Corrupt database detected error

We have a 3 node setup of Event Store (each node on different machine), and our data directory on each machine is over 1TB. Just recently we encountered an issue with corrupted database error. 2 of our nodes stopped with the following exception and threw it continuously when restarted

Unhandled exception while starting application:

EventStore.Core.Exceptions.CorruptDatabaseException: Corrupt database detected. —> EventStore.Core.Exceptions.ChunkNotFoundException: E:\EventStore\data-EventStoreNode1\chunk-000000.000000 not found.

— End of inner exception stack trace —

We had a scavenge process running on this cluster and I can tell from the suffixes of chunk files (.000001) that it went through on healthy node and couldn’t be finished on failed nodes (lots of {guid}.scavenge.tmp files). Right before those exceptions started to occur I can see other exceptions in the logs:Couldn’t
acquire exclusive lock on DB at ‘E:\EventStore\data-EventStoreNode1’.
on 1st node and ‘there
is not enough disk space on disk’
on 2nd node.

And in fact we run out of disk space at that time and lock might be related to Antivirus activity. **Is there a bug in handling shortage of disk space or/and handling locked files? And is there a way to recover from corrupt database detected? **

Currently we just removed the data from those failed nodes and let them be repopulated from the healthy one but I can imagine a situation that all 3 will fail because of the issues I mentioned.

This error:

Couldn’t acquire exclusive lock on DB at 'E:\EventStore\data-EventStoreNode1’

Usually happens at startup a mutex is held by the process to protect against two instances writing to the same data files as you can imagine this would cause some issues having multiple processes writing to the same files.

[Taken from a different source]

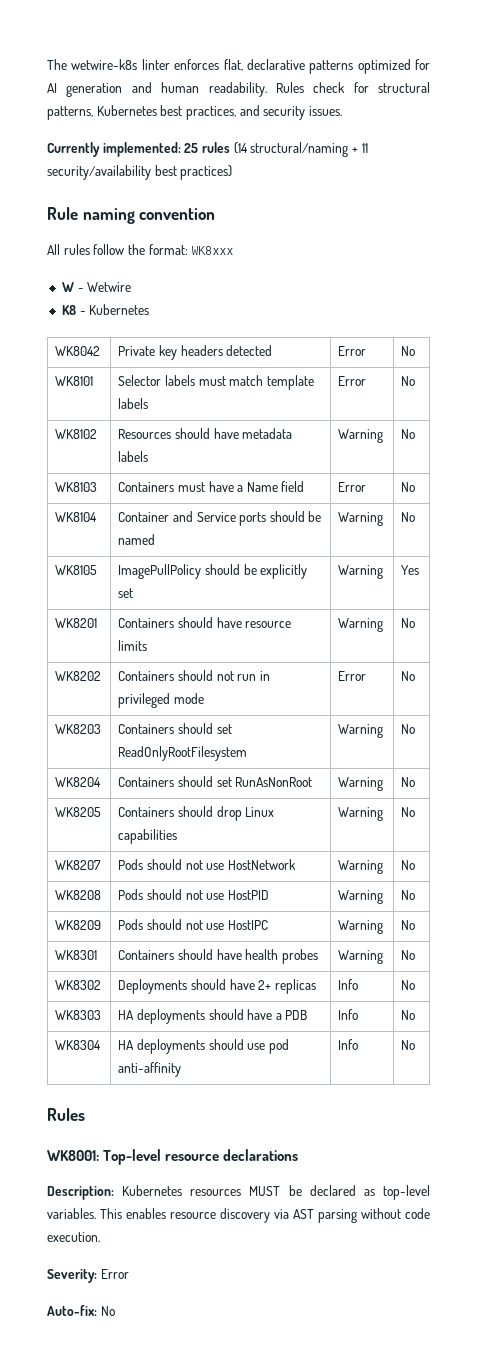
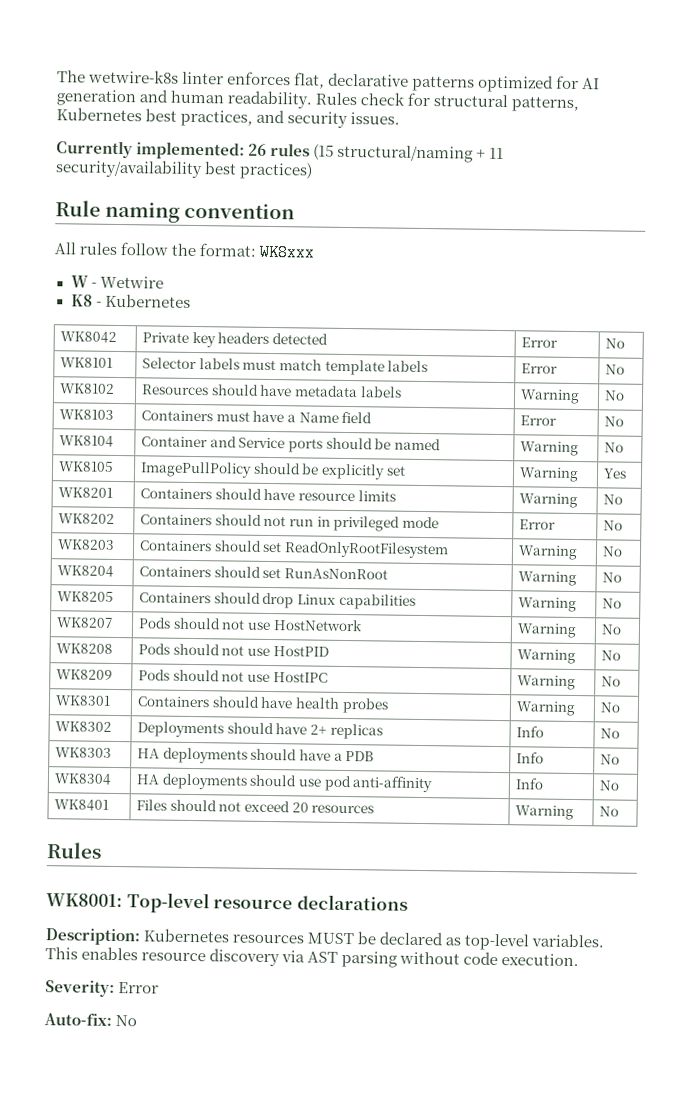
- Currently implemented: 25 rules (14 structural/naming + 11 security/availability best practices)
+ Currently implemented: 26 rules (15 structural/naming + 11 security/availability best practices)
+ WK8401 | Files should not exceed 20 resources | Warning | No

**‘there is not enough disk space on disk’ **

Is pretty self explanatory

I have some follow-up questions..

1. Is there a way to manually recover from this? E.g. By manipulating the scavenge output files.

2. Is this the result of the scavenge process being interfered with by another process (i.e. antivirus locking the files)?

3. Is this the result of running out of disk space?

4. Is this 2. and 3. at the same time?

Agreed. The best repair steps when this happens is all I need as well. It has happened twice, but since I am in early dev, i just started over.


Regarding 1. Assuming more disk space was added after the crash, would there then be some manual steps to recovery?